This is an update and translation of a much older article, which I wrote in German Language back then. I was experimenting with importing the account statements from my German Sparkasse, which at that time were being made available as a CSV.

The initial data load

The data looked like this:

$ head -2 /home/kris/Documents/banking/umsatz-22758031-29122004.csv
"Local Account";"Book Date";"Valuta Date";"Transaction Type";
"Purpose";
"Remote Party";"Remote Account";"Bank Code";
"Amount";"Currency";"Info"
"08154711";"30.12";"30.12.05";"Direct Debit";
"DRP 08154711 040441777  INKL. 16% UST 5.38 EUR";
"STRATO MEDIEN AG";"040441777";"10050000";
"-39,00";"EUR";"Direct Debit booked"

Because I want to know how I spend my money, I am loading the data into MySQL. Here is how:

As a first step we are defining a table into which to load the data. The table has columns whose primary purpose it to hold the data. We still have to clean and adjust the data to be able to do things with the data, so we are not looking at the final fields or types at all.

-- load data
warnings;
DROP TABLE IF EXISTS transactions;
CREATE TABLE transactions (
  localaccount char(8) NOT NULL,
  bookdate_text char(10) NOT NULL,
  valutadate_text char(10) NOT NULL,
  transactiontype varchar(50) NOT NULL,
  purpose varchar(180) NOT NULL,
  remoteaccount_name varchar(100) NOT  NULL,
  remoteaccount_number char(20) NOT NULL,
  remoteaccount_bankcode char(8) NOT NULL,
  amount_text char(12) NOT NULL,
  currentcy char(3) NOT NULL,
  info varchar(255) NOT  NULL,
  unique index ( bookdate_text
    , transactiontype
    , purpose
    , remoteaccount_number
    , remoteaccount_bankcode
    , amount_text)
) ;
truncate table transactions;

Sadly, we have no unique transaction identifiers, so I cannot really define a proper primary key. I am trying to make do with a UNIQUE INDEX, but it is likely overly specific.

The failure scenario is that I have to specify start and end dates when exporting the account statements, and sometimes a few records are exported twice: At the end of the one statement file, and at the beginning of the next statement file again.

To prevent loading the same line twice if it happens to appear in multiple CSV files this unique index is probably okay.

I load can load the various CSV files into this table:

load data infile  
  '/home/kris/Documents/banking/umsatz-22758031-29122004.csv' 
into table buchungen 
fields terminated by ";" 
optionally enclosed by '"' 
ignore 1 lines;
load data infile 
  '/home/kris/Documents/banking/umsatz-22758031-24012005.csv' 
into table buchungen 
fields terminated by ";" 
optionally enclosed by '"' 
ignore 1 lines;
...

Now it is time to clean up the data.
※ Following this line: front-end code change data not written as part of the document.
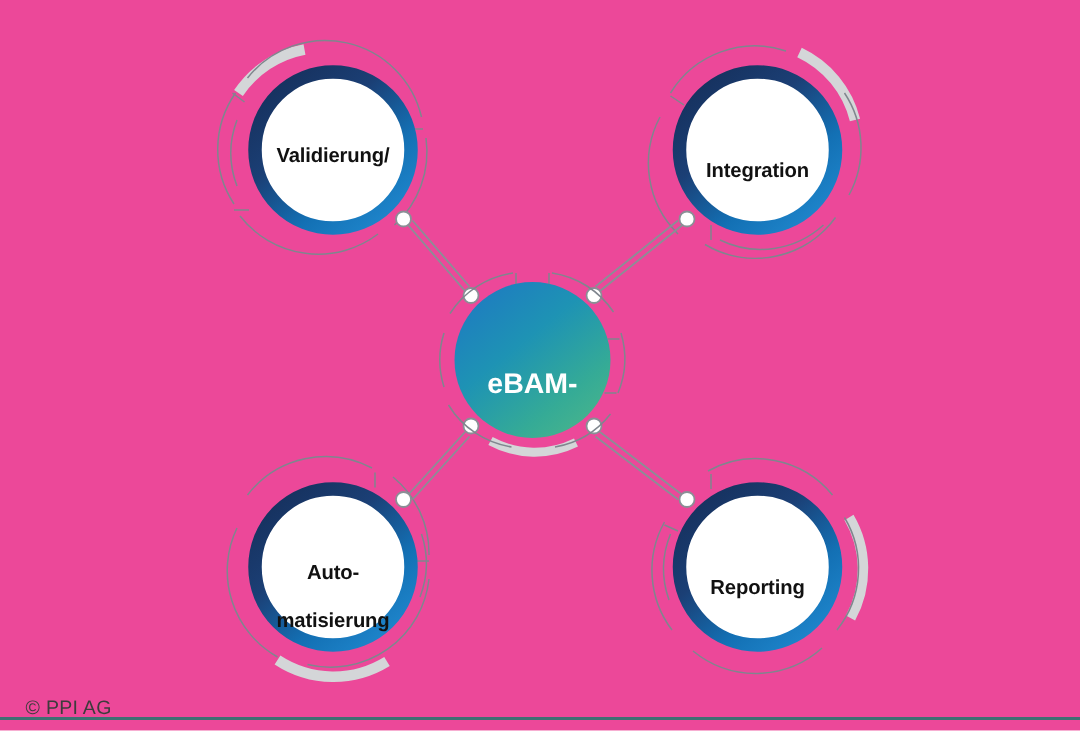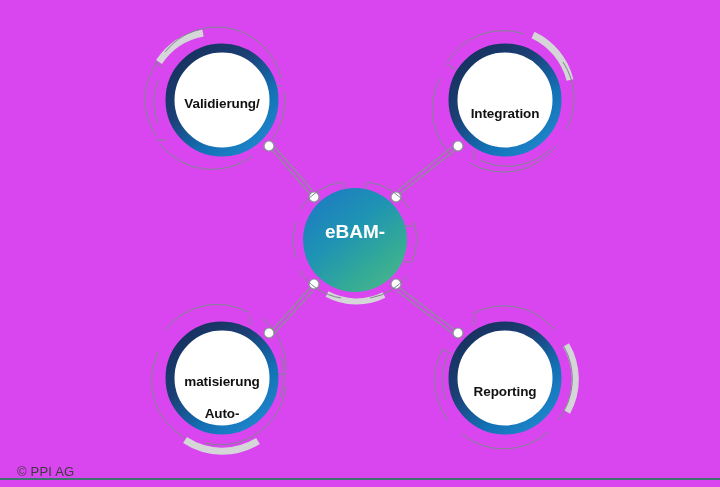--- a/index.html
+++ b/index.html
@@ -14,7 +14,7 @@
     position: relative;
     width: 720px;
     height: 487px;
-    background: #d946ef;
+    background: #ec4899;
     overflow: hidden;
   }
   #diagram-svg {

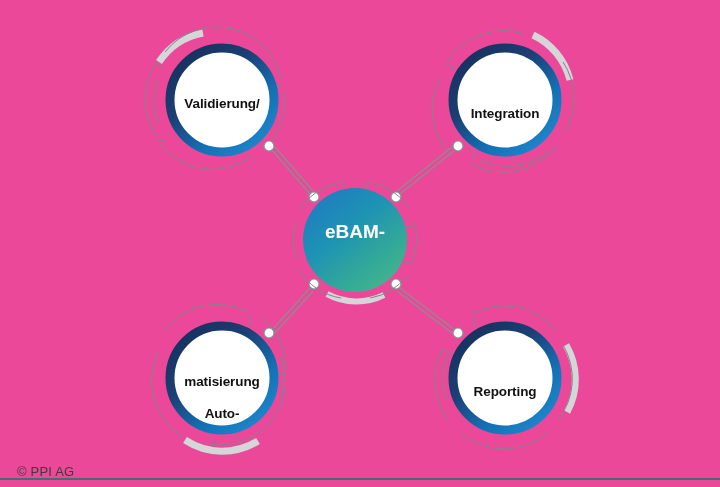--- a/index.html
+++ b/index.html
@@ -42,7 +42,7 @@
   .center-label {
     position: absolute;
     left: 290px;
-    top: 199px;
+    top: 224px;
     width: 130px;
     text-align: center;
     color: #ffffff;

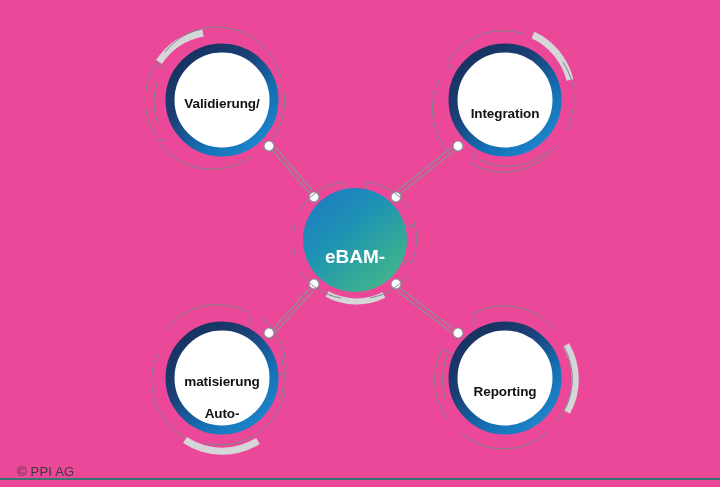--- a/index.html
+++ b/index.html
@@ -194,8 +194,8 @@
   </div>
 
   <div class="node-label bl">
+    <div>Auto-</div>
     <div>matisierung</div>
-    <div>Auto-</div>
   </div>
 
   <div class="node-label br">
For this we create a target table, and add a primary key to it.

-- prepare conversion stage
DROP TABLE IF EXISTS b;
create table b like transactions;
alter table b add column id integer unsigned not null first;
alter table b add primary key (id);
alter table b change column id 
  id integer unsigned not null auto_increment;

Cleaning and changing the data

We can now copy the data over, and in the process clean it up.

  • The amount field has to be changed from “xxx.xxx,yy” (german monetary notation with dots between the thousands, and a comma before the cents) to “xxxxxxx.yy”.
  • We also have to turn the date fields valutadate_text and bookdate_text into iso date syntax.
  • We need to add a year to bookdate_text, taking it from the valutadate_text.
  • The info column is useless.
-- load data into conversion stage
insert into b select NULL, transactions.* from transactions;

-- adapt amount
update b set amount_text = replace(amount_text, ".", "");
update b set amount_text = replace(amount_text, ",", ".");
alter table b change column amount_text 
  amount decimal(12,2) not null;

-- adapt valutadate
update b set valutadate_text = 
concat("20", 
   substring(valutadate_text, 7, 2), 
   "-", 
   substring(valutadate_text, 4, 2), 
   "-", 
   substring(valutadate_text, 1,2));
alter table b change column valutadate_text 
  valutadate date not null;

-- adapt bookdate
update b set bookdate_text = 
concat(year(valutadate), 
   "-", 
   substring(bookdate_text, 4,2), 
   "-", 
   substring(bookdate_text, 1,2));
alter table b change column bookdate_text 
  bookdate date not null;

-- drop info
alter table b drop column info;

Preparing binning categories

I now want to aggregate my expenses. In the raw data, spent money is listed together with the remote account it went to. To aggregate, we need to assign each of these accounts to a category, for example we would assign all gas stations to the “fuel” category or all supermarkets to the “food” category.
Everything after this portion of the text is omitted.